- [REQUIRED ACTION]:
Throughout the material below, count the lines that include the string "Dryer", then report only the resulting number.

- [PROVIDED MATERIAL]:
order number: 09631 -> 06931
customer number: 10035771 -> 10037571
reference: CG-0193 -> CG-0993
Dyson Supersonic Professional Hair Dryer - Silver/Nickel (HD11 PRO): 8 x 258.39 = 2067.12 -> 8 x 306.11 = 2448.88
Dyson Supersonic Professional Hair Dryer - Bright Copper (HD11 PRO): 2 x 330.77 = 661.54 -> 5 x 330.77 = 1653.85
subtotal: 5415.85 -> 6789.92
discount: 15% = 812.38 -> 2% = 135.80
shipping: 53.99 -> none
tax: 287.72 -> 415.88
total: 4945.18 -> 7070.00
---
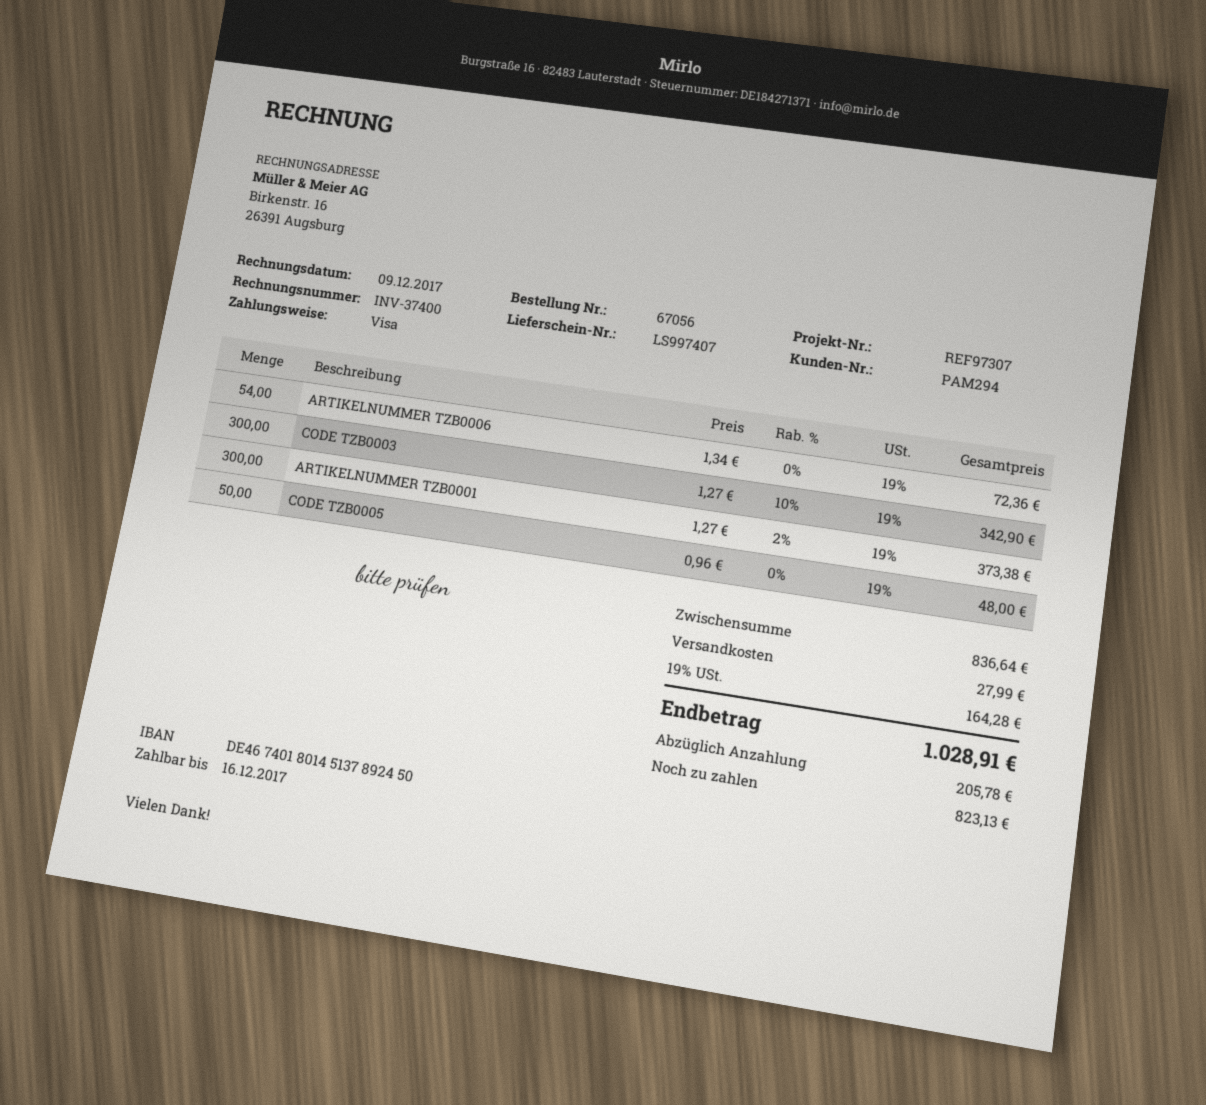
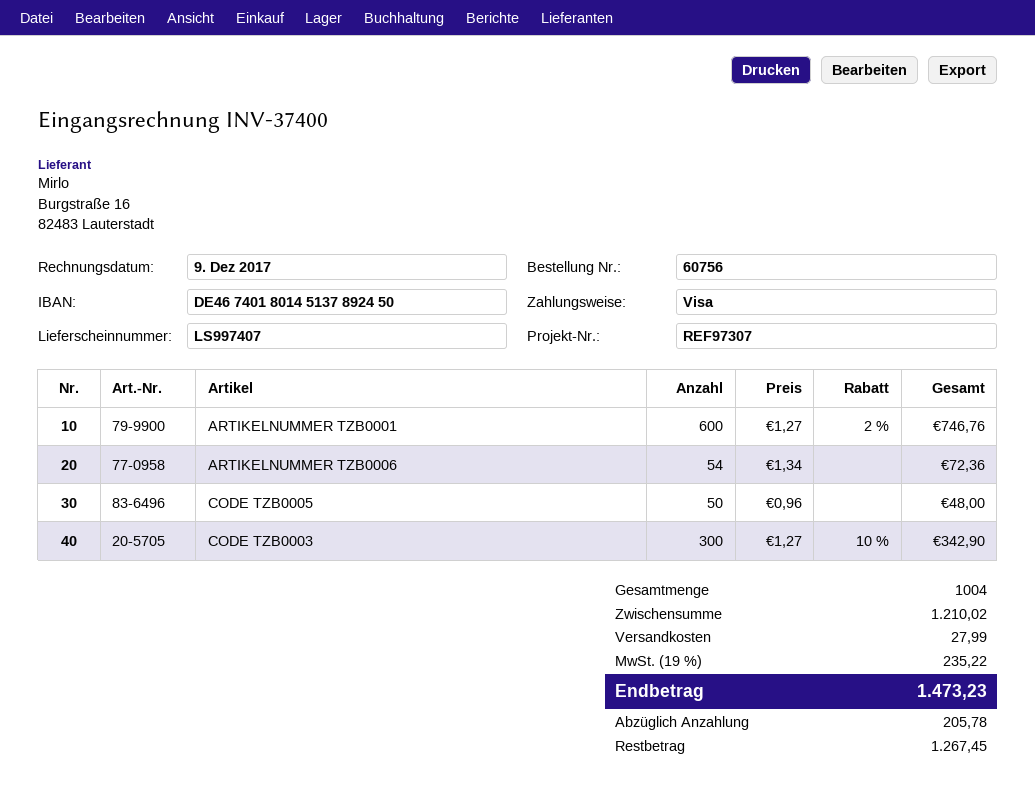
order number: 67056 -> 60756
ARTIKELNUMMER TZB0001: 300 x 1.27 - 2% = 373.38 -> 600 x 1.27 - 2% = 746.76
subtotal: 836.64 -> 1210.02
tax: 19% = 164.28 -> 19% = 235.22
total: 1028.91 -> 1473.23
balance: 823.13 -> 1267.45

- [WRITTEN SOLUTION]:
2